Problem to work on
Within the entries that follow, report how many lines contain the word "info", giving the number by itself.

━━━━━━━━━━━━━━━━━━━━

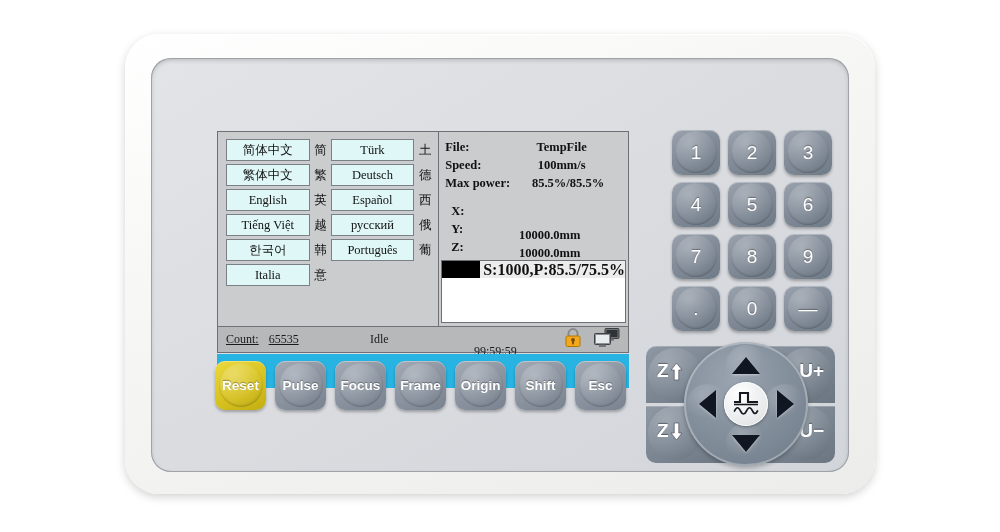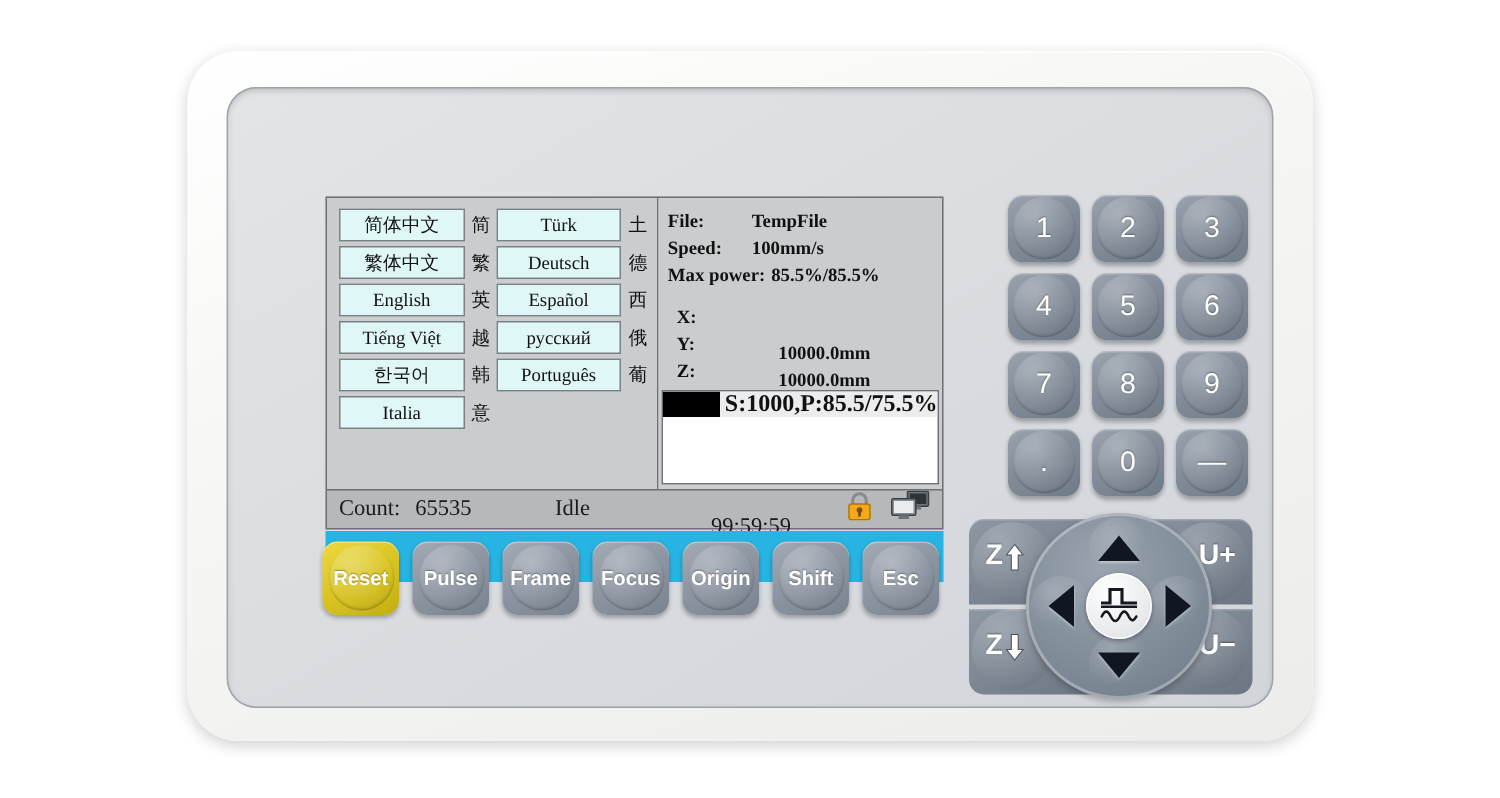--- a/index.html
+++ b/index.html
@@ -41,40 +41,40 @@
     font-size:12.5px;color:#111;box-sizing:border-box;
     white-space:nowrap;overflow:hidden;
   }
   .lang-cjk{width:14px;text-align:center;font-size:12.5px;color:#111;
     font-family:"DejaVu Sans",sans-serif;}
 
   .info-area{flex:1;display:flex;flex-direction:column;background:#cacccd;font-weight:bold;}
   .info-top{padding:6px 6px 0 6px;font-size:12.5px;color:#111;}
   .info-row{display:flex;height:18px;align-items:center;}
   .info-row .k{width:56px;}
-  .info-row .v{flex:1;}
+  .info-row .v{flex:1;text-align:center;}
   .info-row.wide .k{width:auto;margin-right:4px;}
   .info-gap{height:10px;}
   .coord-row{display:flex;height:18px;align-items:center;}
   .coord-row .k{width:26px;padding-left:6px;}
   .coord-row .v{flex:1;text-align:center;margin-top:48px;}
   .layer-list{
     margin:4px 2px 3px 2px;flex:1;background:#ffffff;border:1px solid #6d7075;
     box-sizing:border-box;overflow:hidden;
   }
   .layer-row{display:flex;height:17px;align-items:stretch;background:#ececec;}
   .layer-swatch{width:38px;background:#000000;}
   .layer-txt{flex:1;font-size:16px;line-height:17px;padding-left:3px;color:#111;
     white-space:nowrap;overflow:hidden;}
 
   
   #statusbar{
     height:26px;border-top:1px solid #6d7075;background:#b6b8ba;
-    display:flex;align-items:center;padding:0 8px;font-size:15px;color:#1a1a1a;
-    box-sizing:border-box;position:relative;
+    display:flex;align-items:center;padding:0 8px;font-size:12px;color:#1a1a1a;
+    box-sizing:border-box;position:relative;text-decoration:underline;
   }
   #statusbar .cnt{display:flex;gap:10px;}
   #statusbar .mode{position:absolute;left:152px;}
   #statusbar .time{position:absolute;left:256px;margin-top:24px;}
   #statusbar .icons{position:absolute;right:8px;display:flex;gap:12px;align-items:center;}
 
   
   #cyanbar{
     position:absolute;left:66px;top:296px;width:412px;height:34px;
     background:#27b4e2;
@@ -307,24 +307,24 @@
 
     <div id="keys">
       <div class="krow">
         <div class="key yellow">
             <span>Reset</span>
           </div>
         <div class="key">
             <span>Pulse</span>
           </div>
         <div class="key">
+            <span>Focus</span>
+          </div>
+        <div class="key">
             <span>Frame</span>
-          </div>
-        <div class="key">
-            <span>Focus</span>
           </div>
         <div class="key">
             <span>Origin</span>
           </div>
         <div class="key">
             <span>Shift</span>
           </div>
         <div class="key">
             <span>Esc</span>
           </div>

━━━━━━━━━━━━━━━━━━━━

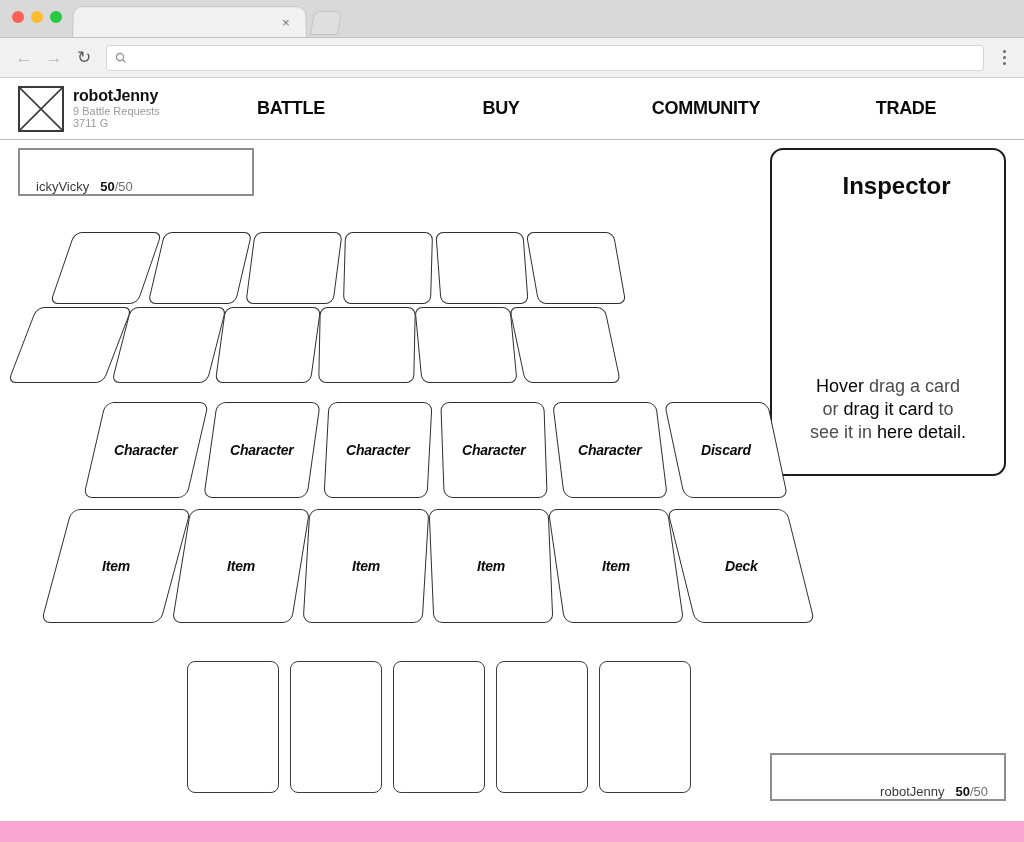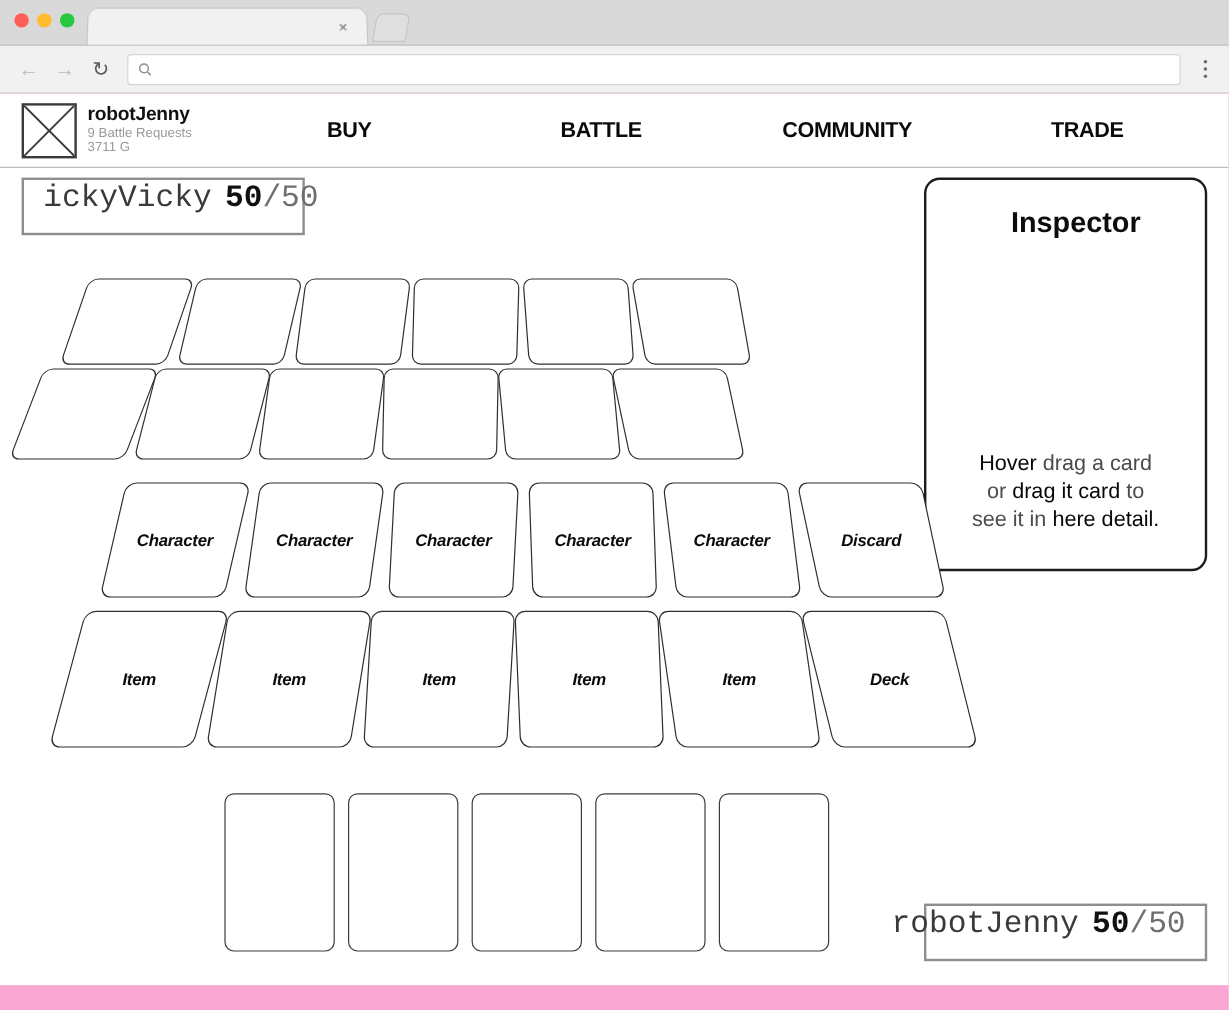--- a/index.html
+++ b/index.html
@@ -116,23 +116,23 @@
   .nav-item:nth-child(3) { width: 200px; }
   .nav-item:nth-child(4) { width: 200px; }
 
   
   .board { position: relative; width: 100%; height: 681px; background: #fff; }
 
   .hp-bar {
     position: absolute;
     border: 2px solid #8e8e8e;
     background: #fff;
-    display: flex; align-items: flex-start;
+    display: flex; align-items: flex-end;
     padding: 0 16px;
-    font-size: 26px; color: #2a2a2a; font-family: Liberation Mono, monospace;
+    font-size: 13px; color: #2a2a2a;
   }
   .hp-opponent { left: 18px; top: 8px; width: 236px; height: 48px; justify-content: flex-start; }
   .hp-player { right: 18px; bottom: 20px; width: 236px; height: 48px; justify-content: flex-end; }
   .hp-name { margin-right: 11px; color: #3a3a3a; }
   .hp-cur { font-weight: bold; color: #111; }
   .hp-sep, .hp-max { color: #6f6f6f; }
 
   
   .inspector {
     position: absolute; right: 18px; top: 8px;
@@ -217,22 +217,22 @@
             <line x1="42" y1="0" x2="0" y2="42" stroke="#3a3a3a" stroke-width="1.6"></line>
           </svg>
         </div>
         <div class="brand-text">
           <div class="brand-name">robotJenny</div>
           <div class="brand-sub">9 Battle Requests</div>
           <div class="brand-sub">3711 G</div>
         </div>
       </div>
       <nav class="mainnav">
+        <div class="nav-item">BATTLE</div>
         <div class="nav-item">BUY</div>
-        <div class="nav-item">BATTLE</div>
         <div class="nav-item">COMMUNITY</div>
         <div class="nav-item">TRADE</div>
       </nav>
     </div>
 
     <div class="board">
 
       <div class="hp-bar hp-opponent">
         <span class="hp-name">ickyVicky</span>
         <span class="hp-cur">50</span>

━━━━━━━━━━━━━━━━━━━━

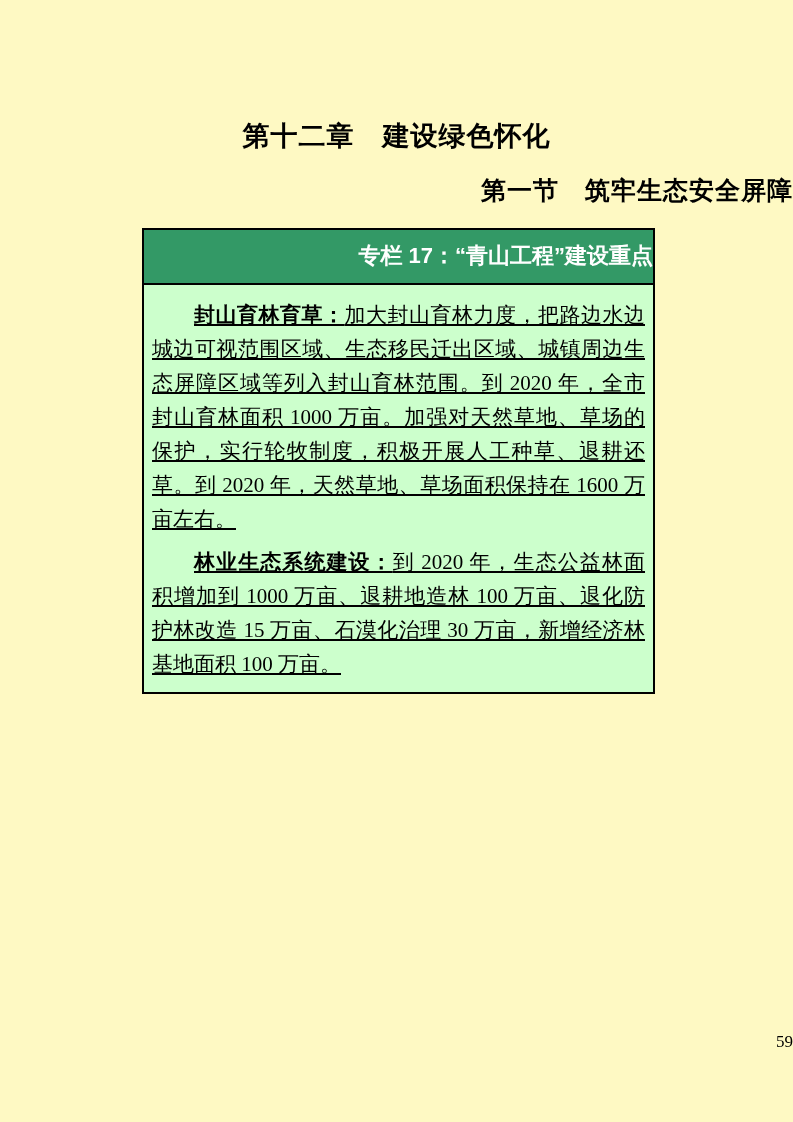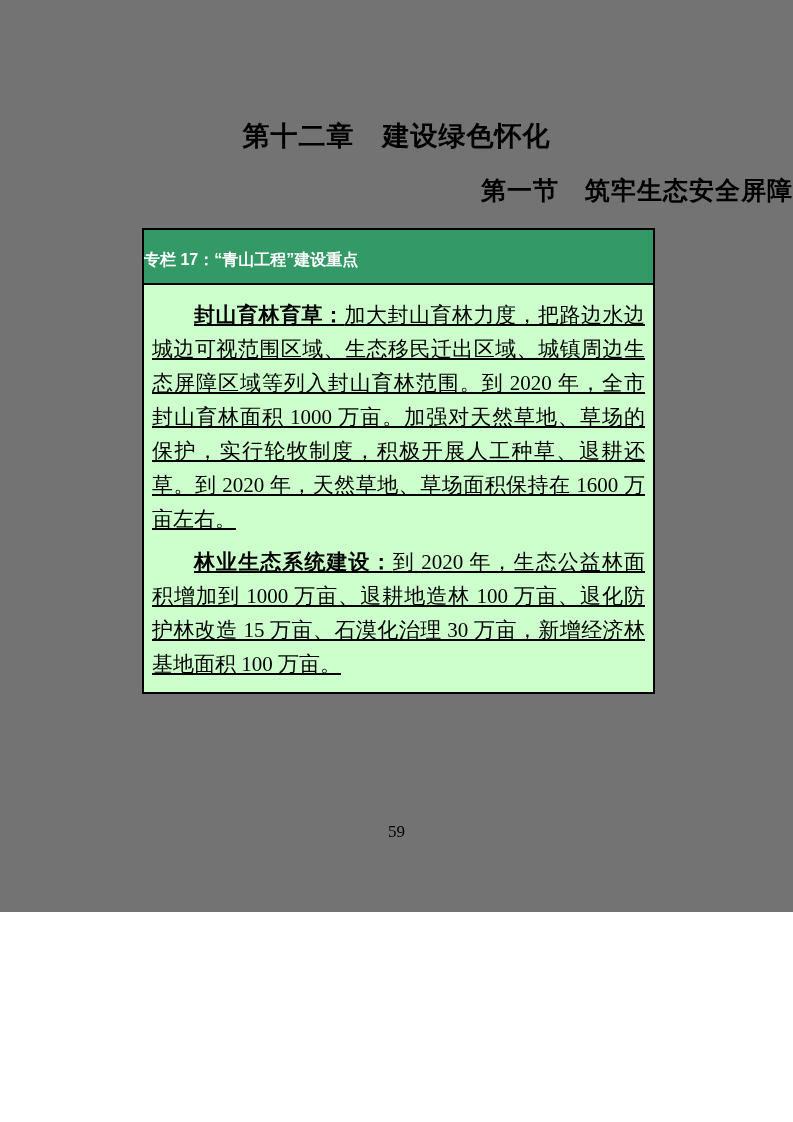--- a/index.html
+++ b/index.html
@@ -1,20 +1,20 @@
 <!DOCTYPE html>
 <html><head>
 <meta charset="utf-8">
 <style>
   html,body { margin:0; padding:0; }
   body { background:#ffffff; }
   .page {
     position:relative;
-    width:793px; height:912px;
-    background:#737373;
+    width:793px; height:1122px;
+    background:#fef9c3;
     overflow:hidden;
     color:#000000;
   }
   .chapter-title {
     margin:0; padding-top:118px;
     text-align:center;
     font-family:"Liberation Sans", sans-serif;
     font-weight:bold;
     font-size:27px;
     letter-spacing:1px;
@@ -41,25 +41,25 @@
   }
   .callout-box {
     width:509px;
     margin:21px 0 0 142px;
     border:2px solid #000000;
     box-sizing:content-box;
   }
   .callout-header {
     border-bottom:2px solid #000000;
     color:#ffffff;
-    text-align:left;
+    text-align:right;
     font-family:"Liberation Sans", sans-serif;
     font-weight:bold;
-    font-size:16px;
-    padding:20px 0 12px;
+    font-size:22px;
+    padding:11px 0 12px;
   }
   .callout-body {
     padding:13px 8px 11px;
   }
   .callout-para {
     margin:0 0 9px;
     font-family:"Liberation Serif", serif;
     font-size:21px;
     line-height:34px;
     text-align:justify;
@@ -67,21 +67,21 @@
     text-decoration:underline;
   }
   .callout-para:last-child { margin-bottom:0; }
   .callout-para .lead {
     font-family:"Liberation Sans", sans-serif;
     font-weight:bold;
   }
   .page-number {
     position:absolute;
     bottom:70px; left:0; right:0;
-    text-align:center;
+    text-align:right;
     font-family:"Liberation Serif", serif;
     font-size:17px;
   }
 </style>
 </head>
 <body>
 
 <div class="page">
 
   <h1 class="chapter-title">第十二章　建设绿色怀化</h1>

━━━━━━━━━━━━━━━━━━━━

Exercise solution
8